Poi venne la pioggia. Un paio di canzoni in bilico tra oscurità e nuvoloni fino ai primi scrosci e infine il “penetrante” temporale estivo milanese. Sarà costante per quasi tutta la durata del concerto.
Una frase per mettere in chiaro fin da subito che è stato bellissimo. I tre dinosauri hanno suonato per un’oretta e mezza scarsa in condizioni quasi al limite, ma a nessuno dei presenti è balenata l’idea di potersi sottrarre al loro show. Impossibile abbandonare quel piccolo “grande” spazio davanti al “palchetto” del Carroponte mentre per l’ennesima volta si rinnovava il miracolo che da più di trent’anni i Dinosaur Jr. fanno accadere quando imbracciano i loro strumenti e suonano come fossero ancora nella loro prima sala prove.

Negli anni 90 tra gli adolescenti che ascoltavano rock alternative americano si era soliti affermare all’uscita di ogni nuova canzone dei Dinosaur Jr. che “J Mascis is God”. E’ assolutamente vero che Barlow è un genietto trasversale e Murph un treno sempre in corsa, ma la chitarra di Joseph Donald non solo è il tratto distintivo della band, è praticamente il termine di paragone con cui tutti i chitarristi della scena, da lui in poi, si sono dovuti confrontare. Anche quelli tecnicamente più talentosi e versatili di lui. Un mood magico che sorregge una intera “straordinaria carriera” e, cosa non da meno, quella sua voce così flebile da eterno adolescente.

La band ci tiene a far capire di essere ancora viva, con lo sguardo proiettato al futuro tanto che ad un anno ormai dalla sua uscita l’album più saccheggiato rimane comunque l’ultimo pubblicato “Give a Glimpse of What Yer Not” con una “Goin Down” a dettare il clima generale, “Lost All Day” da antichi sapori 70’s e la ballata malinconica “Knocked Around” verso il finale del set.
“The Wagon” tratta dallo storico “Green Mind” (alzi la mano chi non ricorda almeno la straordinaria copertina) fa sobbalzare i presenti dalle prime note. Le leggendarie “Little Fury Things” e “Feel The Pain” sono uno squarcio emozionante sul passato personale di chi scrive e della maggior parte del pubblico presente, fino ad arrivare a quelle “Freak Scene” e “Gargoyle” che, nonostante i trent’anni passati dalla realizzazione, non hanno perso un briciolo della loro grandezza e originalità.

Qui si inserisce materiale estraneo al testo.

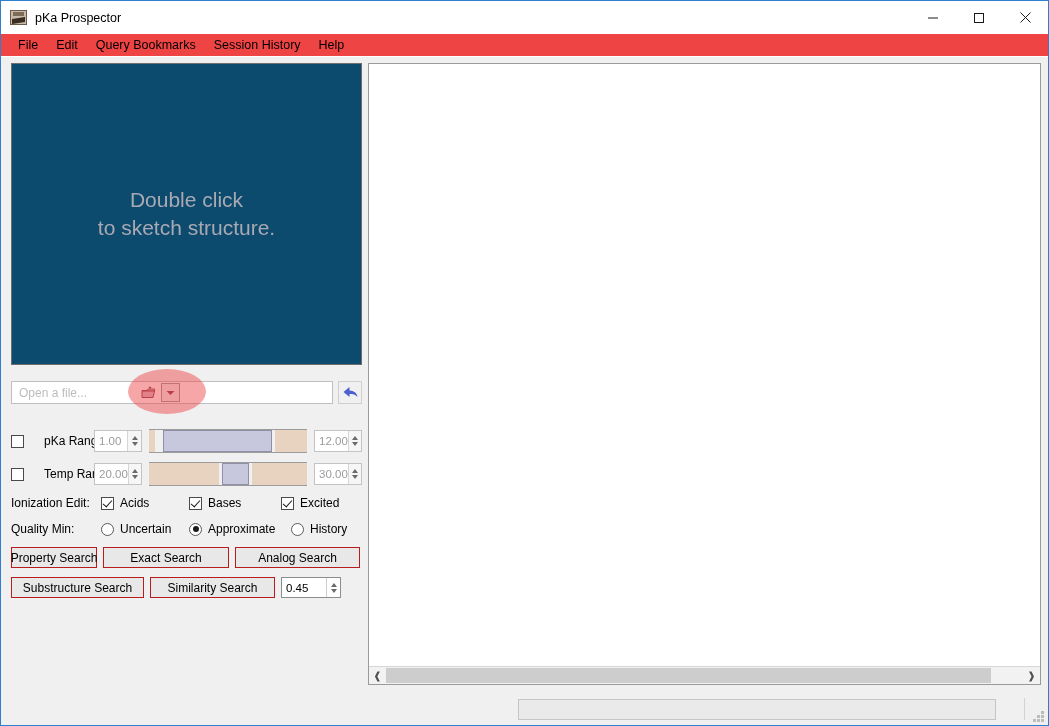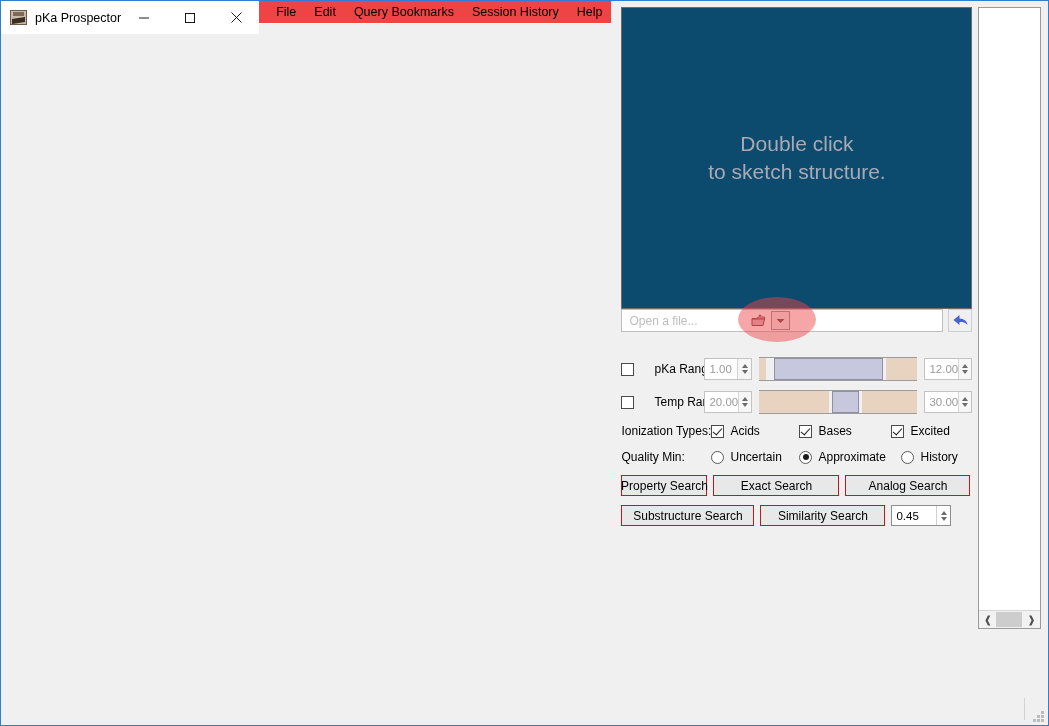"pKa Prospector" .window { flex-direction: row -> column }
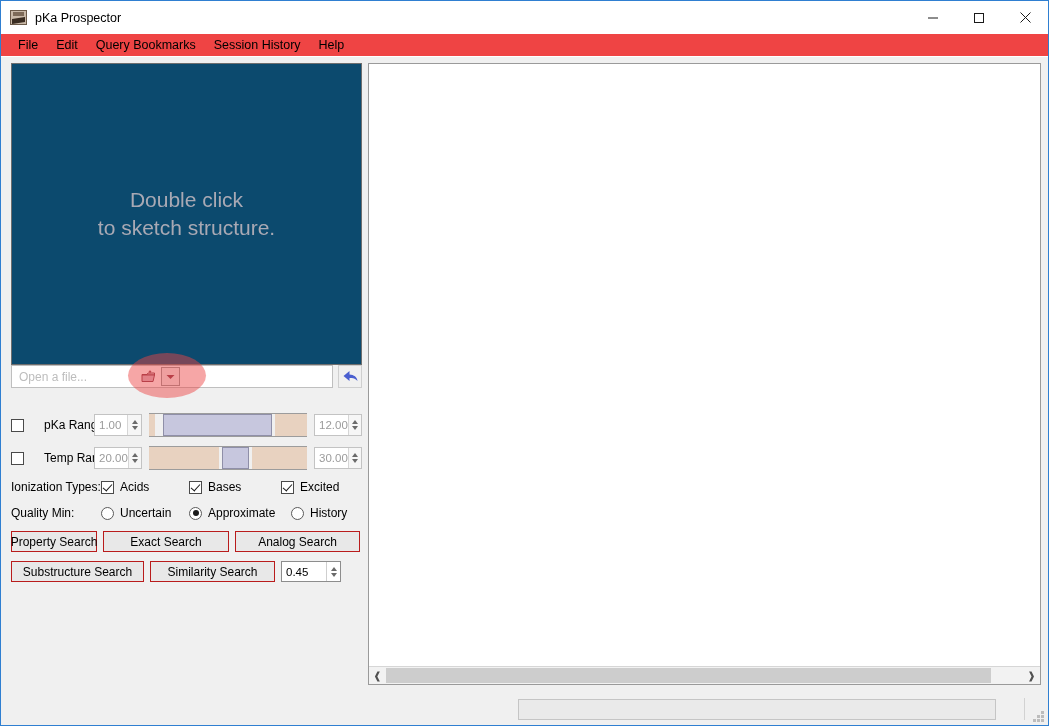"Open a file..." .file-row { margin-top: 0 -> 16px }
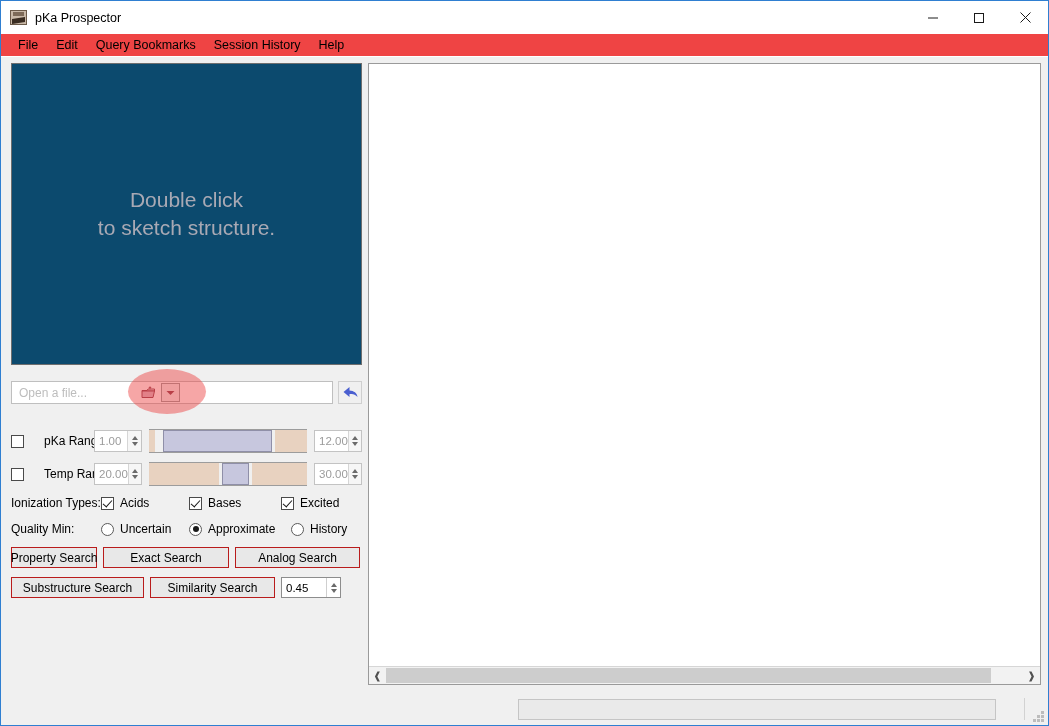"Ionization Types:" span.opt-title { text: Types -> Edit }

I tre comunque non disdegnano nessun periodo della loro storia, proponendo brani di anni e album differenti, tralasciando praticamente solo quel “Beyond” che nel 2007 li aveva riportati (in grande stile) agli onori della cronaca musicale dopo una pausa di 10 anni (in realtà di più se si parla della formazione storica).
Da una “Watch The Corners” tirata e ironica, a una “Start Choppin” imbevuta degli albori del grunge, passando dall’improbabile singolo 2016 “Tiny”.
Con la loro indolenza tipica, i tre parlano poco e suonano rigorosi tutta la loro scaletta, con bis d’ordinanza per la cover dei Cure “Just Like Heaven” e una monumentale “Sludgefeast” a chiudere. Noi senza un centimetro non bagnato e loro ancora tra gli ultimi simboli di una generazione rock indimenticabile.